12 languages with full tree-sitter parsing: TypeScript, JavaScript, Python, Java, Go, Rust, C, C++, C#, PHP, Ruby, Kotlin. Swift and other languages use regex fallback parsing.

Prerequisites

Before installing cindex, you need:

1. PostgreSQL with pgvector

PostgreSQL 16+ with pgvector extension for vector similarity search:

# Ubuntu/Debian
sudo apt install postgresql-16 postgresql-16-pgvector

# macOS
brew install postgresql@16 pgvector

# Start PostgreSQL
sudo systemctl start postgresql  # Linux
brew services start postgresql@16  # macOS

2. Ollama with Models

Ollama for local LLM inference with two models:

Embedding Model (for vector generation):

# Install Ollama
curl https://ollama.ai/install.sh | sh

# Pull embedding model (bge-m3:567m recommended)
ollama pull bge-m3:567m

Coding Model (for file summaries and analysis):

# Pull coding model (qwen2.5-coder:7b recommended)
ollama pull qwen2.5-coder:7b

# Alternative for faster indexing (lower quality):
# ollama pull qwen2.5-coder:1.5b

Model Options:

  • Embedding: bge-m3:567m (1024 dims, 8K context) - Best accuracy
  • Summary: qwen2.5-coder:7b (32K context) - High quality, RTX 4060+ recommended
  • Summary: qwen2.5-coder:3b (32K context) - Balanced
  • Summary: qwen2.5-coder:1.5b (32K context) - Fast indexing, lower quality

Installation

Database Setup

Create and initialize the cindex database:

# Create database
createdb cindex_rag_codebase

# Initialize schema (after installing cindex - see next section)

Install MCP Server

Add cindex to Claude Code using the CLI. You can install for personal use (user scope) or share with your team (project scope).

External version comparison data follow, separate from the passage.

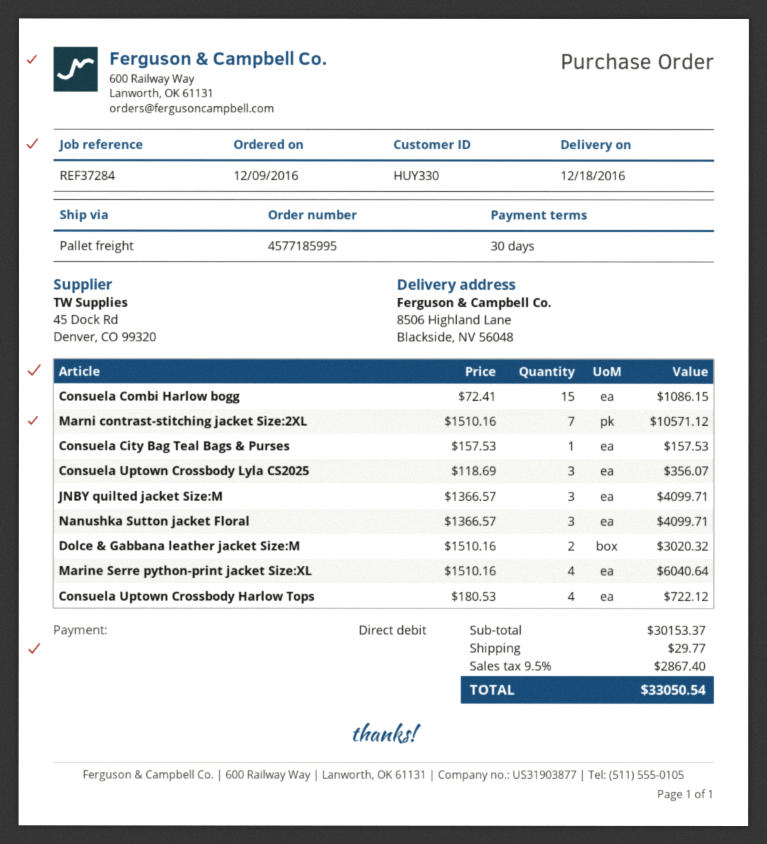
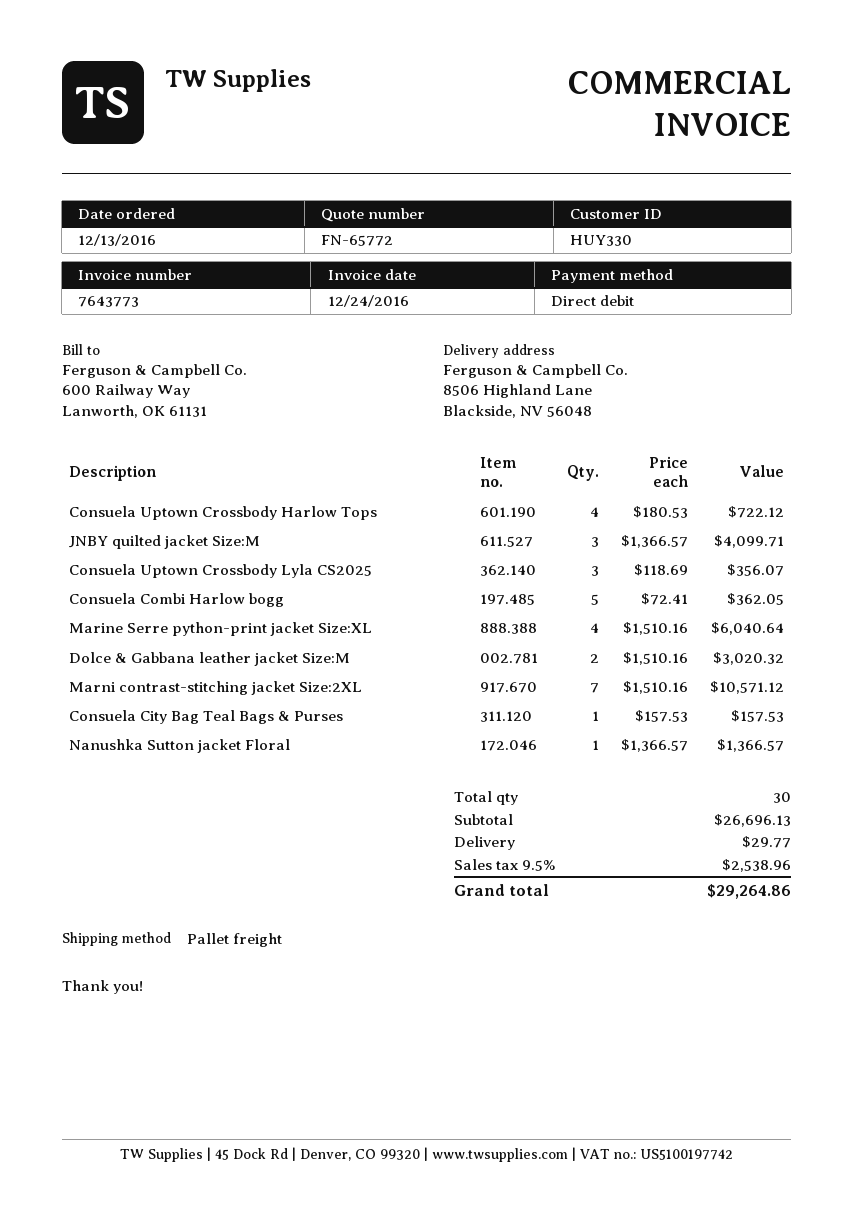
order date: 2016-12-09 -> 2016-12-13
Consuela Combi Harlow bogg: 15 x 72.41 = 1086.15 -> 5 x 72.41 = 362.05
Nanushka Sutton jacket Floral: 3 x 1366.57 = 4099.71 -> 1 x 1366.57 = 1366.57
subtotal: 30153.37 -> 26696.13
tax: 9.5% = 2867.40 -> 9.5% = 2538.96
total: 33050.54 -> 29264.86

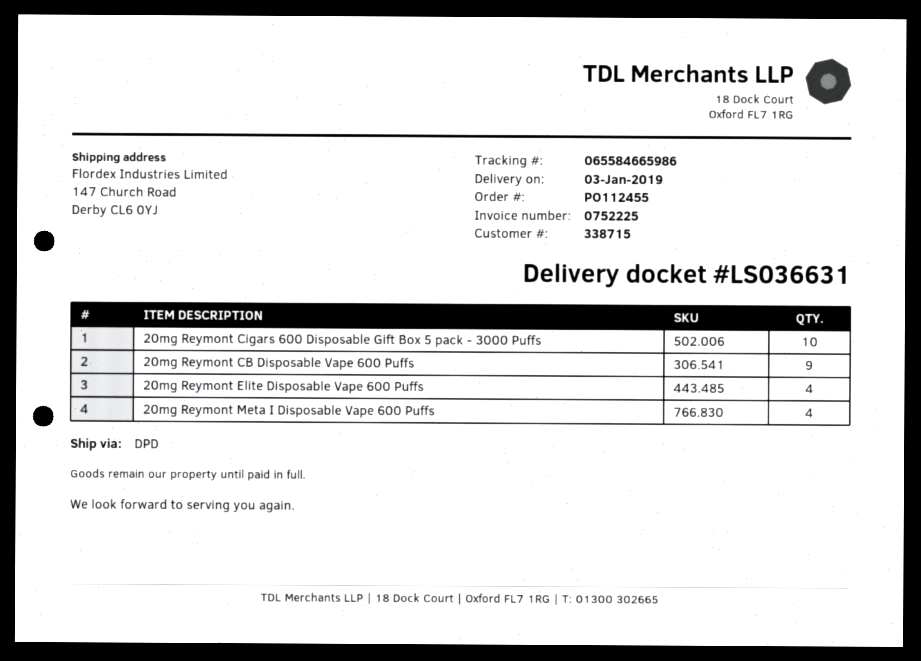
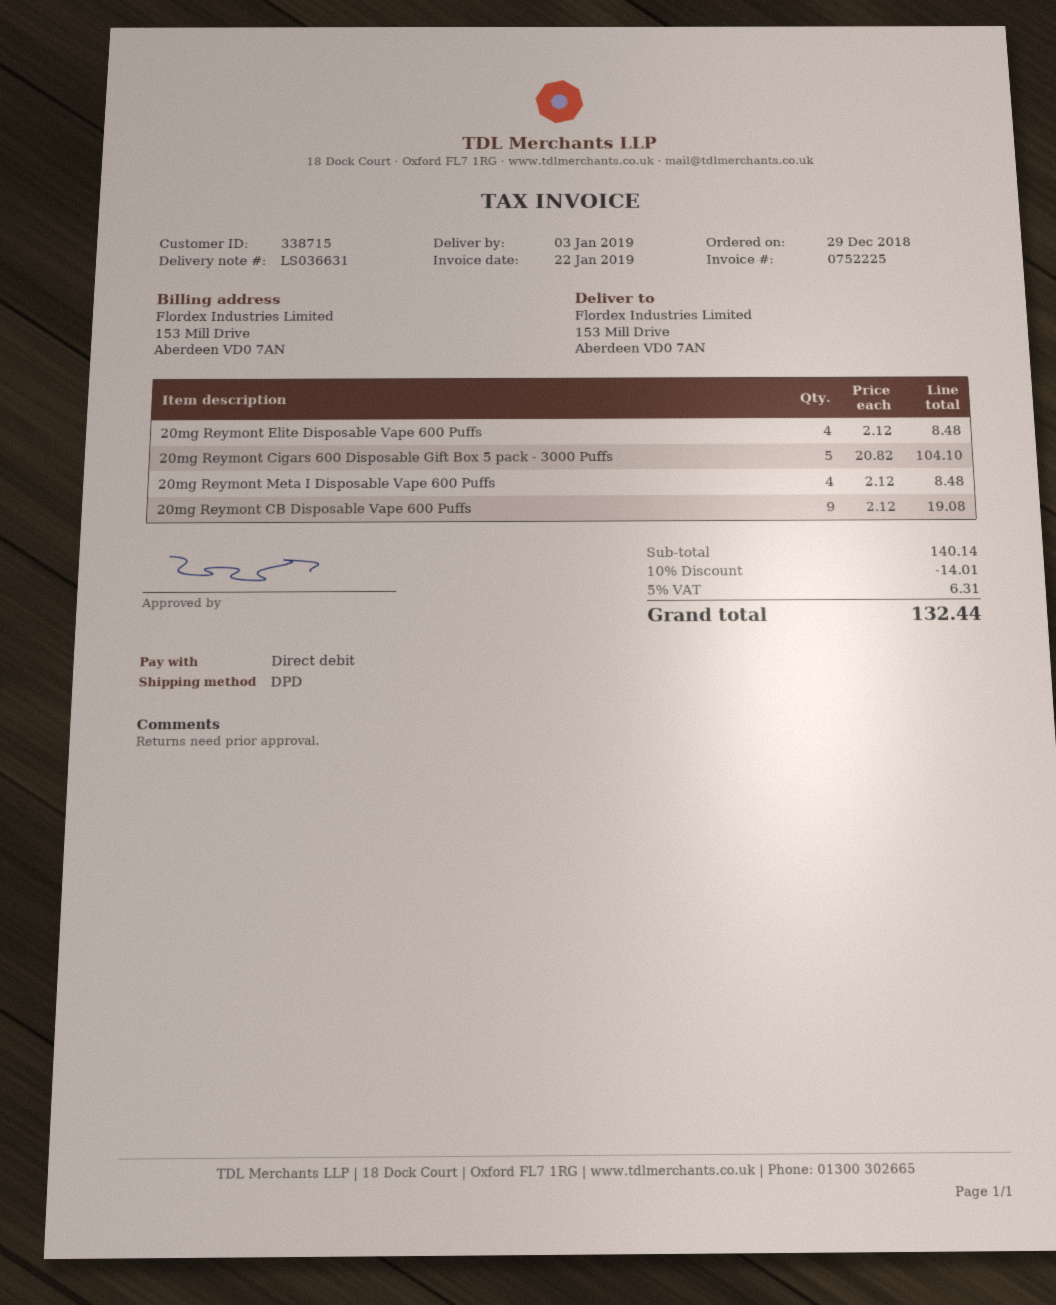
ship to: 147 Church Road, Derby CL6 0YJ -> 153 Mill Drive, Aberdeen VD0 7AN
20mg Reymont Cigars 600 Disposable Gift Box 5 pack - 3000 Puffs: 10 -> 5

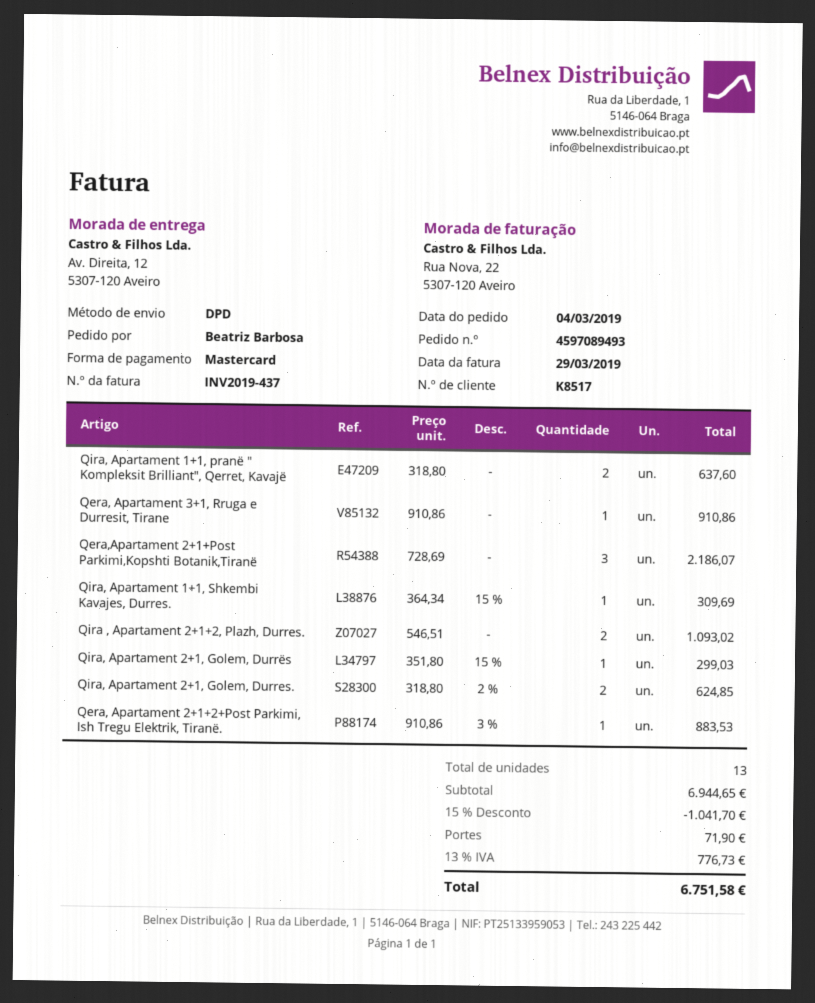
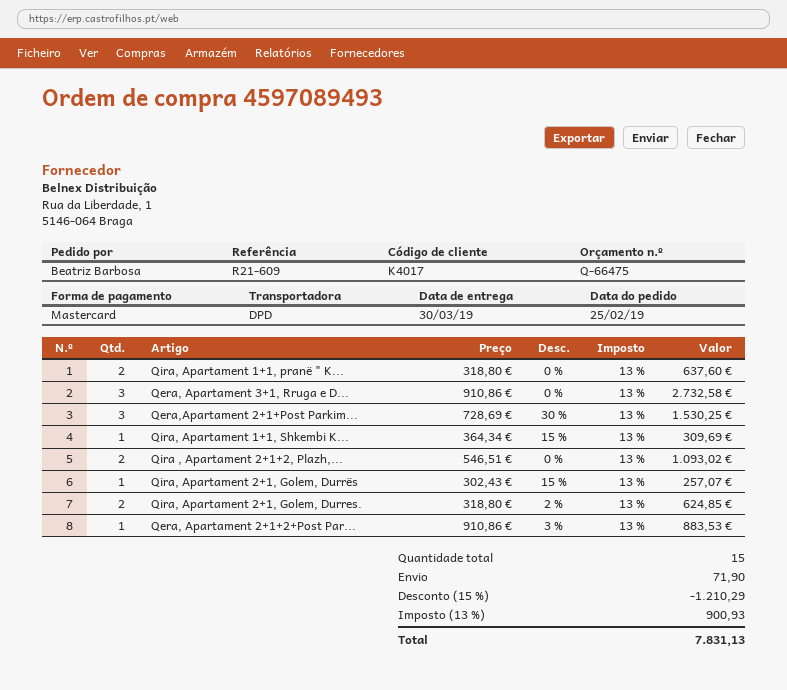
order date: 2019-03-04 -> 2019-02-25
customer number: K8517 -> K4017
Qera, Apartament 3+1, Rruga e Durresit, Tirane: 1 x 910.86 = 910.86 -> 3 x 910.86 = 2732.58
Qera,Apartament 2+1+Post Parkimi,Kopshti Botanik,Tiranë: 3 x 728.69 = 2186.07 -> 3 x 728.69 - 30% = 1530.25
Qira, Apartament 2+1, Golem, Durrës: 1 x 351.80 - 15% = 299.03 -> 1 x 302.43 - 15% = 257.07
total quantity: 13 -> 15
discount: 15% = 1041.70 -> 15% = 1210.29
tax: 13% = 776.73 -> 13% = 900.93
total: 6751.58 -> 7831.13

Quick Install (Personal Use)

Install for all your projects:

claude mcp add cindex --scope user --transport stdio \
  --env POSTGRES_PASSWORD="your_password" \
  -- npx -y @gianged/cindex

Team Install (Shared via Git)

Install for the current project (creates .mcp.json in project root):

claude mcp add cindex --scope project --transport stdio \
  --env POSTGRES_PASSWORD="your_password" \
  -- npx -y @gianged/cindex

Note: For project scope, set POSTGRES_PASSWORD as an environment variable on your system and reference it in the command. Never commit actual secrets to version control.

Custom Configuration

Add additional environment variables using multiple --env flags:

claude mcp add cindex --scope user --transport stdio \
  --env POSTGRES_PASSWORD="your_password" \
  --env POSTGRES_HOST="localhost" \
  --env POSTGRES_DB="cindex_rag_codebase" \
  --env EMBEDDING_MODEL="bge-m3:567m" \
  --env SUMMARY_MODEL="qwen2.5-coder:7b" \
  -- npx -y @gianged/cindex

See Environment Variables section below for all available configuration options.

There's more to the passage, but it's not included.